Either way, technology operations staff are usually called to support the businesses during these disruptions. They activities they undertake could be to restore a server, setup an alternate working site, or simply to set up VPNs.

Here are some business continuity terms technology staff share with businesses.

Some resilience knowledge are specific to technology staff only. This is because users often don't feel it until a disruption occurs.

Resilience IT architecture

IBM differentiates two terms that are often used interchangebly but mean different things. A fault tolerant environment has no service interruption but a significantly higher cost, while a highly available environment has a minimal service interruption.

A high availability architecture looks like this.

get-tech-image

Perfect illustration from Mitchell Anicas's article @Digital Ocean

Starting from the left, a user's laptop is making a request to the system. He has no idea what's going on in the background. He's happy as long as he can browse his social media seamlessly.

This architecture is an active-passive cluster. One will always be up, while another lies dormant ready to kick-in at anytime. Both clusters operate in full capacity. An active-active cluster would be operating at 50-50 capacity.

The floating IP is an address that always points to the live device. If one device dies, it points to the other. But the load balancers already have an one IP address each. How will it work with two? ARP! Address resolution protocol will map the floating IP onto the live device's IP, like fixing the ends of two straws to connect the flow.

Servers aren't living things, so how would the secondary one know if the primary died? Between the two load balancers is the heartbeat. Without it, a technician would need to manually configure and boot the secondary up - which can take a few hours. Very bad for customer experience. The heartbeat can do it automatically, instantaneously.

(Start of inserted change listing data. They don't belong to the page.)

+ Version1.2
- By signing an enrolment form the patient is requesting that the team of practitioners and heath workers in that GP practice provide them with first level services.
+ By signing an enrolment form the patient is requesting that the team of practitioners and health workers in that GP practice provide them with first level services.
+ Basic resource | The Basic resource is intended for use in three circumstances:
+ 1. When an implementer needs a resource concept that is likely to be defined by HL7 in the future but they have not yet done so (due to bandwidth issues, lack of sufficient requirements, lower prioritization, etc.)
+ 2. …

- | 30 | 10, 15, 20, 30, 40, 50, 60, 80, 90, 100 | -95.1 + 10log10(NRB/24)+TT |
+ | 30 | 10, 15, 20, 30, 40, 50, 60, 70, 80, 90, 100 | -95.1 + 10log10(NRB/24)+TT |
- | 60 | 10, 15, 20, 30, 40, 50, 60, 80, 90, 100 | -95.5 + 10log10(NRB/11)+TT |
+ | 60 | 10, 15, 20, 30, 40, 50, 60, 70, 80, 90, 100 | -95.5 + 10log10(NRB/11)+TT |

Now, there are two load balancers, app servers, and databases each. The secondary load balancer and app server only work when they have to. But the database are always replicating to ensure that there's a mirror copy all the time. Databases are usually connected in a NAS storage or Network Attached Storage so that anyone can access them anytime.

Other terms

Backups - Data duplicated on different versions which are not part of the main system. Backup intervals could be done daily, weekly, monthly, and yearly. Data redundancy and data mirroring for high availability is not a backup because corrupted data is copied to alternate storage in real-time.

Rollback - An operation performed on a system to return it to a previous state. This minimizes data loss in an outage or provides a quick fix buggy deployment. Rollback versioning are usually managed together with Change Management (an ITIL process).

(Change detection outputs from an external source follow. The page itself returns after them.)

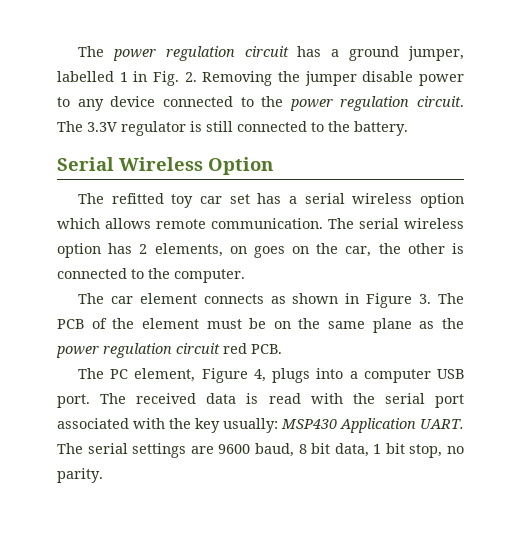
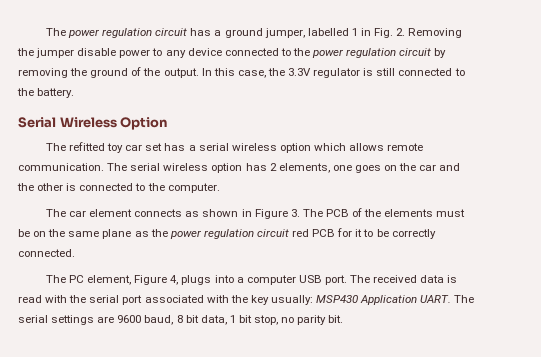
- The power regulation circuit has a ground jumper, labelled 1 in Fig. 2. Removing the jumper disable power to any device connected to the power regulation circuit. The 3.3V regulator is still connected to the battery.
+ The power regulation circuit has a ground jumper, labelled 1 in Fig. 2. Removing the jumper disable power to any device connected to the power regulation circuit by removing the ground of the output. In this case, the 3.3V regulator is still connected to the battery.
- The serial wireless option has 2 elements, on goes on the car, the other is connected to the computer.
+ The serial wireless option has 2 elements, one goes on the car and the other is connected to the computer.
- The car element connects as shown in Figure 3. The PCB of the element must be on the same plane as the power regulation circuit red PCB.
+ The car element connects as shown in Figure 3. The PCB of the elements must be on the same plane as the power regulation circuit red PCB for it to be correctly connected.
- The serial settings are 9600 baud, 8 bit data, 1 bit stop, no parity.
+ The serial settings are 9600 baud, 8 bit data, 1 bit stop, no parity bit.

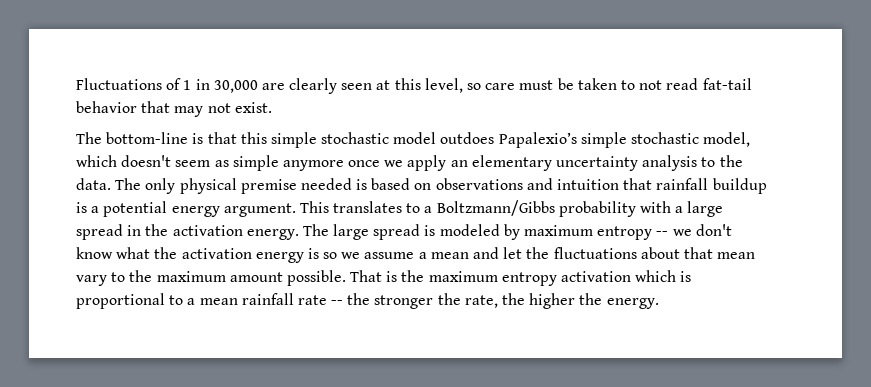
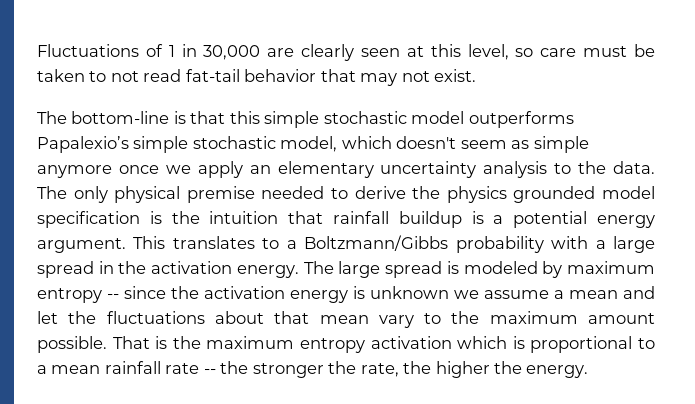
- The bottom-line is that this simple stochastic model outdoes Papalexio’s simple stochastic model, which doesn't seem as simple anymore once we apply an elementary uncertainty analysis to the data.
+ The bottom-line is that this simple stochastic model outperforms Papalexio’s simple stochastic model, which doesn't seem as simple anymore once we apply an elementary uncertainty analysis to the data.
- The only physical premise needed is based on observations and intuition that rainfall buildup is a potential energy argument.
+ The only physical premise needed to derive the physics grounded model specification is the intuition that rainfall buildup is a potential energy argument.
- The large spread is modeled by maximum entropy -- we don't know what the activation energy is so we assume a mean and let the fluctuations about that mean vary to the maximum amount possible.
+ The large spread is modeled by maximum entropy -- since the activation energy is unknown we assume a mean and let the fluctuations about that mean vary to the maximum amount possible.

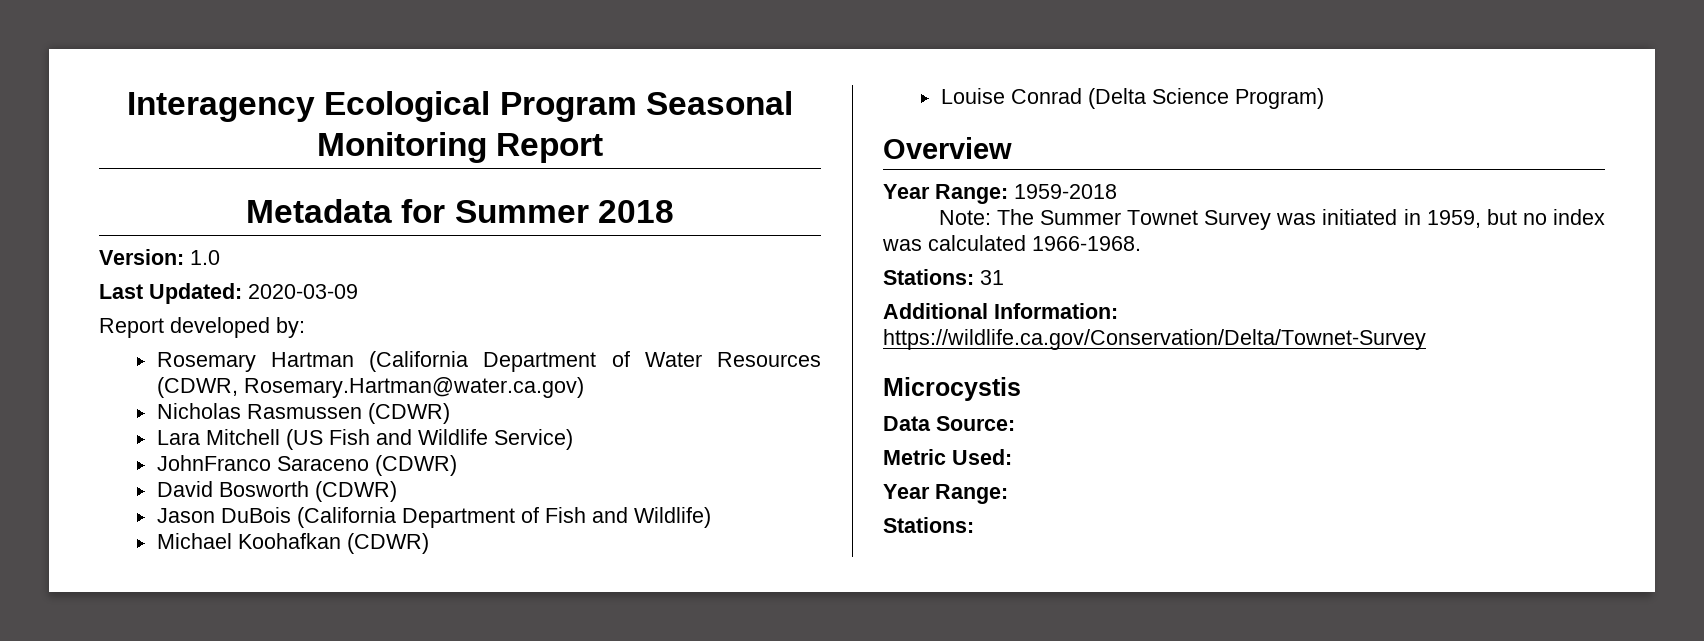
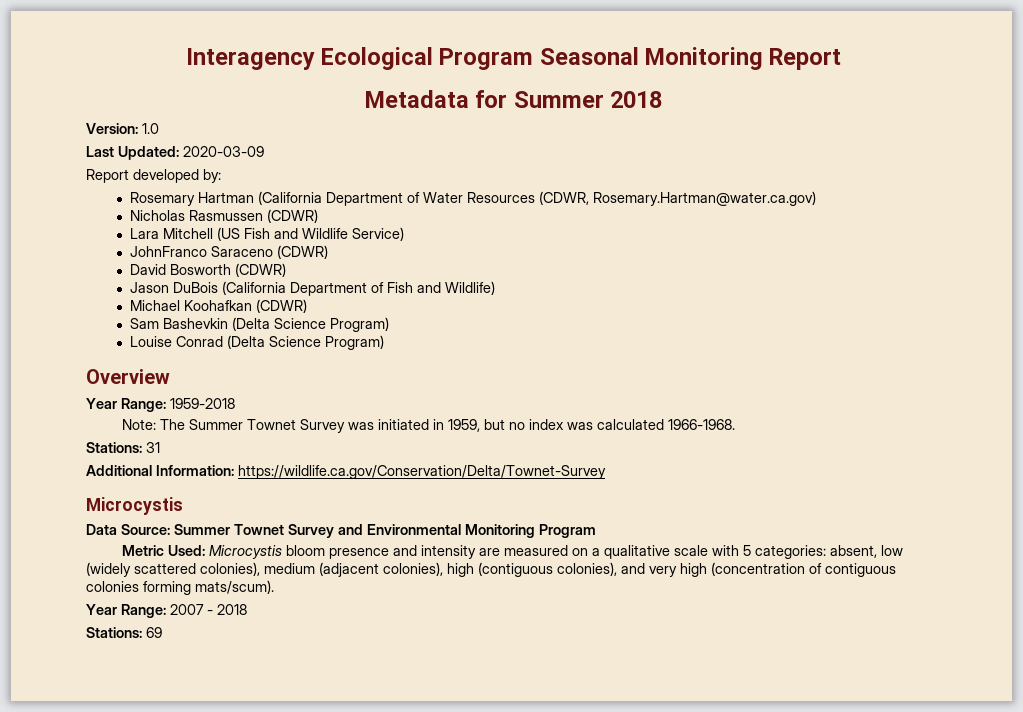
+ Sam Bashevkin (Delta Science Program)
- Data Source:
- Metric Used:
- Year Range:
- Stations:
+ Data Source: Summer Townet Survey and Environmental Monitoring Program
+ Metric Used: Microcystis bloom presence and intensity are measured on a qualitative scale with 5 categories: absent, low (widely scattered colonies), medium (adjacent colonies), high (contiguous colonies), and very high (concentration of contiguous colonies forming mats/scum).
+ Year Range: 2007 - 2018
+ Stations: 69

Some data centers run on different modes of availability depending on the criticality of the application.

Hot sites usually have a fully running redundant system with application and database available. Switching can be immediate.

Warm sites may have the application ready but data not yet replicated across. Mostly for medium criticality application.

Cold sites only have basic infrastructure in place with no configuration done yet. For required but non-essential applications.